Everything from the time of the crash until that moment was the longest 20 minutes of my life.
Of course, this is how you die . . .
At the hospital, my blood pressure crashed from blood loss, but I recovered without a transfusion. It was like one of those TV-show emergency room scenes — I was shaking violently and surrounded by doctors and nurses. Again, I worried, thinking, Of course, this is how you die … bleeding to death in the hospital. But that was the last truly scary incident of the day. I remained conscious until they ultimately put me under for surgery. Doctors had to work on ligament, arterial and membrane damage in my knee, but afterward I was told that the surgery went well. I also got stitches on my neck, forearm, thumb and middle finger. At this point, I’m able to get around very slowly on crutches while my knee is immobilized for at least 10 days.
Bottom line: I’m happy to be home with my family — there were moments when I thought I might never see them again. And I still get choked up thinking about all of the first responders, transit workers, Good Samaritans and hospital staff who gave a little, or a lot, to save my life.

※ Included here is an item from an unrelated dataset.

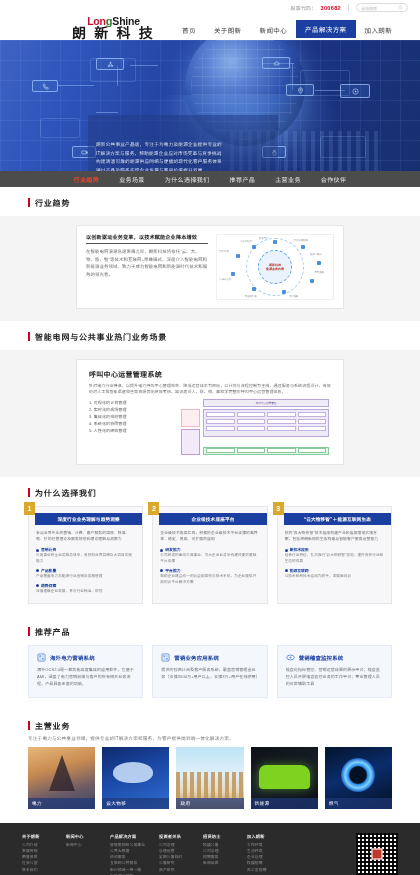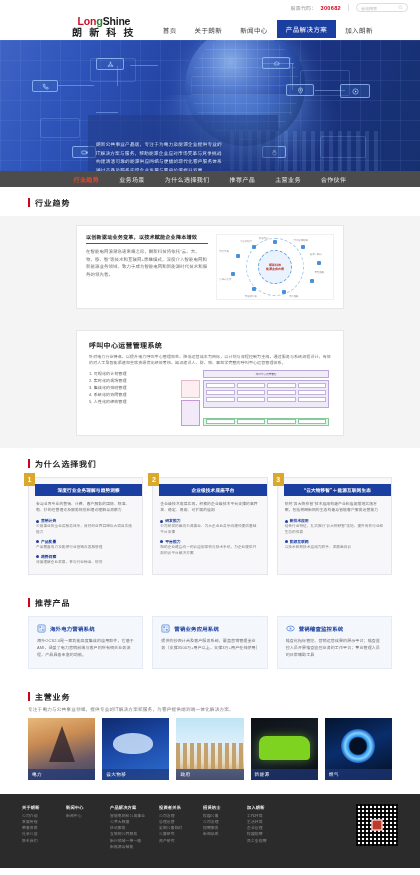"朗 新 科 技" .logo-cn { font-size: 10px -> 14px }
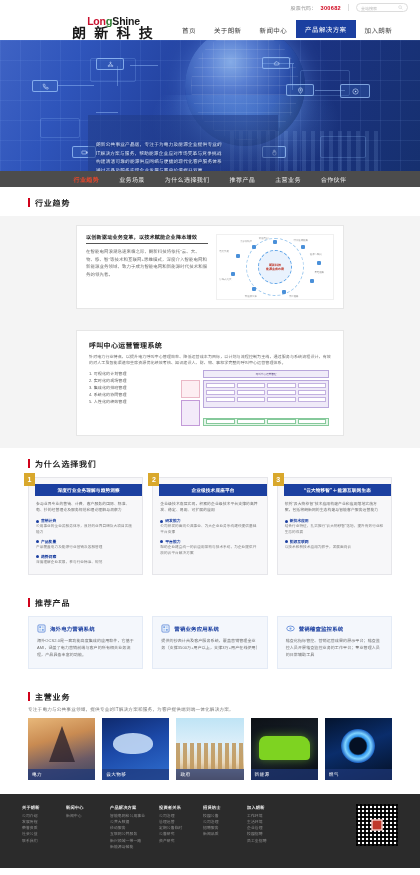"智能电网与公共事业热门业务场景" div.section { html: none -> <div> <div> <div></div> <div>智能电网与公共事业热门业务场景</div> </div> </div> }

Other than a few bystanders taking pictures, what bothers — no, infuriates — me, is the thought that the crash might have been preventable. The cause is still undetermined, but “Federal investigators are looking at the lack of positive train control” as “a possible factor.” Positive train control is a safety feature that, by federal law, rail systems were supposed to implement by 2015 until the deadline was extended until 2018. Right now, only a few NJ Transit trains have been equipped with this system, and, reportedly, NJ Transit employees have yet to be trained in its use.
But instead of making transportation infrastructure a priority for his administration, Gov. Chris Christie (R-N.J.) has feuded with the state’s Democratic legislature over transportation funding, holding a gas tax increase hostage to get a repeal of the estate tax. Finally, last week, in exchange for a sales tax cut and an eventual phasing-out of the estate tax, Christie agreed to a gas tax hike — one day after the crash. As far as I’m concerned as a taxpayer, that’s too late.
Of course, I’d prefer it if none of us who were on that train or at the station last week would have experienced that horrible crash. But if there’s any chance for last Thursday’s events to go from senseless to somehow meaningful, it will only be if we hold Christie and the rest of our elected leaders accountable. We have to demand that public safety — implementing positive train control; upgrading trains, tracks, stations and other infrastructure; and making sure the state budget has necessary funds for properly staffed and equipped first-response services — is a nonpartisan issue that should come before a partisan agenda of tax cuts for the wealthy.
As far as I’m concerned, New Jersey’s government officials failed me and everyone else on that train by caring more about politics than safety.
The crash was terrifying. It’s terrifying to think we could have another one because our representatives won’t do their jobs.